Log transformation is often applied to positively skewed data. It consists of taking the log of each observation. You can use either base-10 logs (log10(x)) or base- $e$ logs, also known as natural logs (log(x)). It makes no difference for a statistical test whether you use base-10 logs or natural logs, because they differ by a constant factor; the base- 10 log of a number is just 2.303…× the natural log of the number. You should specify which log you’re using when you write up the results, as it will affect things like the slope and intercept in a regression. I prefer base-10 logs, because it’s possible to look at them and see the magnitude of the original number: $l o g (1) = 0$ , $l o g (10) = 1$ , $l o g (100) = 2$ , etc.
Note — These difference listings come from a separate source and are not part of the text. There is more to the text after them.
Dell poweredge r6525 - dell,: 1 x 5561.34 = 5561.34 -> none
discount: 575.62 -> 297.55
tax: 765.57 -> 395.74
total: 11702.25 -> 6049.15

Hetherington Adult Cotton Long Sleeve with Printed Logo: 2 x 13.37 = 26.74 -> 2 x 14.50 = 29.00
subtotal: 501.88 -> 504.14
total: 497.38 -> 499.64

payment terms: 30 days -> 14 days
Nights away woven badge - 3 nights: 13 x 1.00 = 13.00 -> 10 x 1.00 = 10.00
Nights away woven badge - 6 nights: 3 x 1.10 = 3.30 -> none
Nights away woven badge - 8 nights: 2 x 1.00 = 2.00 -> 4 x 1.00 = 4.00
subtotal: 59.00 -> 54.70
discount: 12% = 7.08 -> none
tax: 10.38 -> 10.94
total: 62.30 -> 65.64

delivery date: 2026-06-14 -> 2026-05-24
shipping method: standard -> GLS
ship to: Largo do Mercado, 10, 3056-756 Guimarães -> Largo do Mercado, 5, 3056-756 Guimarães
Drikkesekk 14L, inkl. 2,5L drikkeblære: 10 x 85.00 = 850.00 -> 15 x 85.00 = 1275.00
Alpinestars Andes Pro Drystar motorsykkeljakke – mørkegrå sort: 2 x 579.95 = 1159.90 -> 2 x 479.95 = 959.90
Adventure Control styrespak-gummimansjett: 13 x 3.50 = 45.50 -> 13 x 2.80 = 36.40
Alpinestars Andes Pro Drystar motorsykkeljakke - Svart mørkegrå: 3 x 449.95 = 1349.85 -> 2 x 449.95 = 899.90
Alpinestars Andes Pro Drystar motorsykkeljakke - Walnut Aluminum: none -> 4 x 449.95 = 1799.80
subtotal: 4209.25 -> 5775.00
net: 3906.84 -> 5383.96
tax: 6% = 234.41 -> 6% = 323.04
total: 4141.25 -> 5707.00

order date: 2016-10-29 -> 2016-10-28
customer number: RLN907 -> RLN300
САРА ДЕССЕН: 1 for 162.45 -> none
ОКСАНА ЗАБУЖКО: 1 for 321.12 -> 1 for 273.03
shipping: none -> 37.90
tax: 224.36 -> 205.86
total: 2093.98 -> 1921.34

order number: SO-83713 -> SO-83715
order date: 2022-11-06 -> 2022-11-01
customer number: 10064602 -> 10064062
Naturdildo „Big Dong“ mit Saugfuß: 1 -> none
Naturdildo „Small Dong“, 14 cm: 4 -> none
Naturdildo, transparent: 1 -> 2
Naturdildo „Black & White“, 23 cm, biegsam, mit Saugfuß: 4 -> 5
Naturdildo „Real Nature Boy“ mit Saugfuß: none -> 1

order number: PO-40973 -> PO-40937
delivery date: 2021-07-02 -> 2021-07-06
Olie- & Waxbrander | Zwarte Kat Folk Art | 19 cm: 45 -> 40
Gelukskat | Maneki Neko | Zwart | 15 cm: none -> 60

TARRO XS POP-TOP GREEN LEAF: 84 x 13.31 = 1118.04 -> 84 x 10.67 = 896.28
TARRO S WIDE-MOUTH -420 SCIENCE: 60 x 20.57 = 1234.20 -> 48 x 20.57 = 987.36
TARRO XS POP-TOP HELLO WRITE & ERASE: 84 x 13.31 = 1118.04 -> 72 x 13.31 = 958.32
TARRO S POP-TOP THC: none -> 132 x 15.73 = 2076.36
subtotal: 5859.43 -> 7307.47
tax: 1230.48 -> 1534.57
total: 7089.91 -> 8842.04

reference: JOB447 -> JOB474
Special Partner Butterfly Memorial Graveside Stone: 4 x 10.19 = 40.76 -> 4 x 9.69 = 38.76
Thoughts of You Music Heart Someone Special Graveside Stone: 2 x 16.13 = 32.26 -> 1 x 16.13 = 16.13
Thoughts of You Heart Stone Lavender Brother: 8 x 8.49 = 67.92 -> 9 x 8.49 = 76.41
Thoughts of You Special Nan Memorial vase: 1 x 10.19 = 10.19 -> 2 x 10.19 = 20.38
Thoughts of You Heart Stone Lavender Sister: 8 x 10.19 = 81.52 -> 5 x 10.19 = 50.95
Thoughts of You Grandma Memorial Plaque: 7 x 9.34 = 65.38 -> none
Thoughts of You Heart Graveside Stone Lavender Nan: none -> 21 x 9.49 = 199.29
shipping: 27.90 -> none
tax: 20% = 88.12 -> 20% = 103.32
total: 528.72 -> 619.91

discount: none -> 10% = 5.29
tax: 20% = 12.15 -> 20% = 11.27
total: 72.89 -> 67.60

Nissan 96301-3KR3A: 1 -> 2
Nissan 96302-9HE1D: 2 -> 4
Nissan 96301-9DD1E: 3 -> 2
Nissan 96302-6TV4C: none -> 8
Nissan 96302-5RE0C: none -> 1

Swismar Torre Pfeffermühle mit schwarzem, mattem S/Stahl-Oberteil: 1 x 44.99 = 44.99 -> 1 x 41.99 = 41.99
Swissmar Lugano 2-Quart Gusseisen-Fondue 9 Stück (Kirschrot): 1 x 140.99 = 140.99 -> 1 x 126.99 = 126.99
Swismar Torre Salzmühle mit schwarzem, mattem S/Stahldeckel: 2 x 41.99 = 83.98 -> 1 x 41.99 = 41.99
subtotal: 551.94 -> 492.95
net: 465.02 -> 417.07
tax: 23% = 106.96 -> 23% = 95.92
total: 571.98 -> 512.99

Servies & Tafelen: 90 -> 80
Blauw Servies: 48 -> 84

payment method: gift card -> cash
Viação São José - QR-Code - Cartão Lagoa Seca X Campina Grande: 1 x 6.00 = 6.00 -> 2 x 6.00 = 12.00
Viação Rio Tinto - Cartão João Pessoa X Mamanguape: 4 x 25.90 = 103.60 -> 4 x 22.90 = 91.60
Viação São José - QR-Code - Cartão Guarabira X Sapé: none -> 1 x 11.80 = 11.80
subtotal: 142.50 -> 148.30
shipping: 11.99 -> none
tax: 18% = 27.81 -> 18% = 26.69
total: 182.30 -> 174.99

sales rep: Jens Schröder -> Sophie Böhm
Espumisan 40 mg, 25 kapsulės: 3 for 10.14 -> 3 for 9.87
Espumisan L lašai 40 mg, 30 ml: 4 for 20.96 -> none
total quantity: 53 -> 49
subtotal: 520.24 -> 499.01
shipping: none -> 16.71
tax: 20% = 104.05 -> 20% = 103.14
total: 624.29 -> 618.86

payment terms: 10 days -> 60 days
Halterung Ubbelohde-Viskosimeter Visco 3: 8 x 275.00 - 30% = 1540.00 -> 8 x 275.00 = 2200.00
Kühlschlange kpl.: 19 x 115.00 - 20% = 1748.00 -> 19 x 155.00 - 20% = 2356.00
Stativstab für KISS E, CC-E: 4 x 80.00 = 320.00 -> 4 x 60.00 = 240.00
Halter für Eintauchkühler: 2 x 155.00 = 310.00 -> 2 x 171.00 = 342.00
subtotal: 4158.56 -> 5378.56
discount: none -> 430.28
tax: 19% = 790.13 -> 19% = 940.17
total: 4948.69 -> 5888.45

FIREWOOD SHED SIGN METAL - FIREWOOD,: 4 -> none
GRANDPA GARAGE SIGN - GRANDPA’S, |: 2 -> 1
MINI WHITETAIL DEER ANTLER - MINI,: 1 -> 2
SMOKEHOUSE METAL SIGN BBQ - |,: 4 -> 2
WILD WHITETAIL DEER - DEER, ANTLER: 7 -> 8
The back transformation is to raise 10 or $e$ to the power of the number; if the mean of your base-10 log-transformed data is 1.43, the back transformed mean is $10^{1.43} = 26.9$ (in R, 10^1.43). If the mean of your base- $e$ log-transformed data is 3.65, the back transformed mean is $e^{3.65} = 38.5$ (in R, exp(3.65)). If you have zeros or negative numbers, you can’t take the log; you should add a constant to each number to make them positive and non-zero (i.e. log10(x + 1)). If you have count data, and some of the counts are zero, the convention is to add 0.5 to each number.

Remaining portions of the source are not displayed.